I inherited a weird little curio from my Grandmother. I don’t remember ever seeing it in her house, though it could’ve been hidden amongst her enormous collection of salt and pepper shakers. Any time I look at it, even now that it has lived in my house for so long, I am overwhelmed with questions. My grandmother’s house had porcelain figures of children being held up by the giant hand of Jesus, it had kitchen prayers and little plaques with owls made from shells that said ‘world’s best grandmother.’ This figure of a small person with bee wings and a halo, playing flute seems weirdly incongruous. Is it meant to be an angel? And why does the cow have a halo too?

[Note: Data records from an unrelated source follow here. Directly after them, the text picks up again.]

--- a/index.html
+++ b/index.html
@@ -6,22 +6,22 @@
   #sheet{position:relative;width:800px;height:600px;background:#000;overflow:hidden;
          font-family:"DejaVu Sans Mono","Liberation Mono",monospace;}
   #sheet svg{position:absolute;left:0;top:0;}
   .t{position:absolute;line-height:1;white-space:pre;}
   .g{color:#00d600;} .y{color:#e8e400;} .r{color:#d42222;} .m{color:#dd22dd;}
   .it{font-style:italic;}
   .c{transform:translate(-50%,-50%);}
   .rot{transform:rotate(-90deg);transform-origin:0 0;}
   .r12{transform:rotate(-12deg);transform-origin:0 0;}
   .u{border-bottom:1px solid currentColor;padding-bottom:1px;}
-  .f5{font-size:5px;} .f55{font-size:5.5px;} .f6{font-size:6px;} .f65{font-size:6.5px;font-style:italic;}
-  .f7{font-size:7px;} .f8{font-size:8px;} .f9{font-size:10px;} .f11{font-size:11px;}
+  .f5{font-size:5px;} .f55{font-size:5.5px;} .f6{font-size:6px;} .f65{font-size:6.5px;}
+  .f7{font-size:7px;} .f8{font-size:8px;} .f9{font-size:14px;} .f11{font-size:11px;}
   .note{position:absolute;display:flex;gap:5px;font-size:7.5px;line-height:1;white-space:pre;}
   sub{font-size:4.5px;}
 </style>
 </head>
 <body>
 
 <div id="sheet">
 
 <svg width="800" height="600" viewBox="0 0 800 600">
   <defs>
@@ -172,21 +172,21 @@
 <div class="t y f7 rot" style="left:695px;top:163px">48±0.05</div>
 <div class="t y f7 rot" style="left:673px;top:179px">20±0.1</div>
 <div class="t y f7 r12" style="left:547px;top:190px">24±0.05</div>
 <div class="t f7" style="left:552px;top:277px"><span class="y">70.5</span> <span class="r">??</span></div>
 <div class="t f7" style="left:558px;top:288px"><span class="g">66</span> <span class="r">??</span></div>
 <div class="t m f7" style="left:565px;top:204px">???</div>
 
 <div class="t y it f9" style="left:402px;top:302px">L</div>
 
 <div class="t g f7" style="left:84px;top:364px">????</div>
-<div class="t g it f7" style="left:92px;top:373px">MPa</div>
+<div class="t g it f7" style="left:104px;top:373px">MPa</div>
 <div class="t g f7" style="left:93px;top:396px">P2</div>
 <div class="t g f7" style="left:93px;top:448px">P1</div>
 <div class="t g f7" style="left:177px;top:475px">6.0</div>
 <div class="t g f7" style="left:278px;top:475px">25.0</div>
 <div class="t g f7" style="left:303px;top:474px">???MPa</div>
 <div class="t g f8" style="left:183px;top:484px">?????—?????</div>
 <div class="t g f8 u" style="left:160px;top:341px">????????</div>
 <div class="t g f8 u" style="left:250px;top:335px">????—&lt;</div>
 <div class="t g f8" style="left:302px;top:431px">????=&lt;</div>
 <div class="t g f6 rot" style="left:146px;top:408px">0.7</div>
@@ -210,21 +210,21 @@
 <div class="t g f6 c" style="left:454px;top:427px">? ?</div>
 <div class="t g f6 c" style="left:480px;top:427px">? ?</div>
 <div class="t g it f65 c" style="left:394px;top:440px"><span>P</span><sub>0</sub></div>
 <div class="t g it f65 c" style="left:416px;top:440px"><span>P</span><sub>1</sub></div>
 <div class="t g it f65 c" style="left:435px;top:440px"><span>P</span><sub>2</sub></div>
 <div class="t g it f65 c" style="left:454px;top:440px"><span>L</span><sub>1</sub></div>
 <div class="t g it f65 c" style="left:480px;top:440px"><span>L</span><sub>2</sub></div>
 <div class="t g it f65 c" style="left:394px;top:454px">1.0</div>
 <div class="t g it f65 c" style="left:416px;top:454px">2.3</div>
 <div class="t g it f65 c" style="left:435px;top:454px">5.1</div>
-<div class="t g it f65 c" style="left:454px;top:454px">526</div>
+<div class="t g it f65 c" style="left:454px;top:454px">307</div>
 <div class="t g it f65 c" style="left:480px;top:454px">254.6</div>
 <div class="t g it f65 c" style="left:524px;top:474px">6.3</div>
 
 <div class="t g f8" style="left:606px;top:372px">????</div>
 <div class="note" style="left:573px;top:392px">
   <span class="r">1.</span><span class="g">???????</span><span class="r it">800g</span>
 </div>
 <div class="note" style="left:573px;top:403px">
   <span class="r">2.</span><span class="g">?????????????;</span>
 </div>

Perhaps, I thought, it was just a product of its time that made sense to whomever brought it to my grandmother’s house. But then, I wanted to find similarly odd figurines of the mid century. I often surf around eBay looking at anything tagged as ‘mid century,’ so this time, I dedicated my search to finding these figurines. Far from the popular brutalist style of the time and equally far from the ‘modern’ ideal that most comes to mind, these figures are weird, fantastical, and kitschy. This is what I found:
While gold accents like the ones on my little cow seemed fairly common on the polk-a-dot pixie, porcelain cat, and purple cow, I was surprised about the rhinestones. Unfortunately the rhinestones seemed the worse for ware on both the grey kitty and purple cow. The snail is obviously pushing the limits of my mid century time frame but I had to include it because it’s just so happy looking. And, I don’t know how the first one is supposed to be a sheep. It seems more like a bear to me, but no bear I know sports a coat quite like that.
None of them really inspires the questions that my little cow riding fairy playing a flute does, but they all do inspire another look. I imagine these little figures are the predecessors of the dollar store ceramics that I grew up with. Produced to fulfill a niche of shoppers and wallets, and perhaps not meant to survive very long.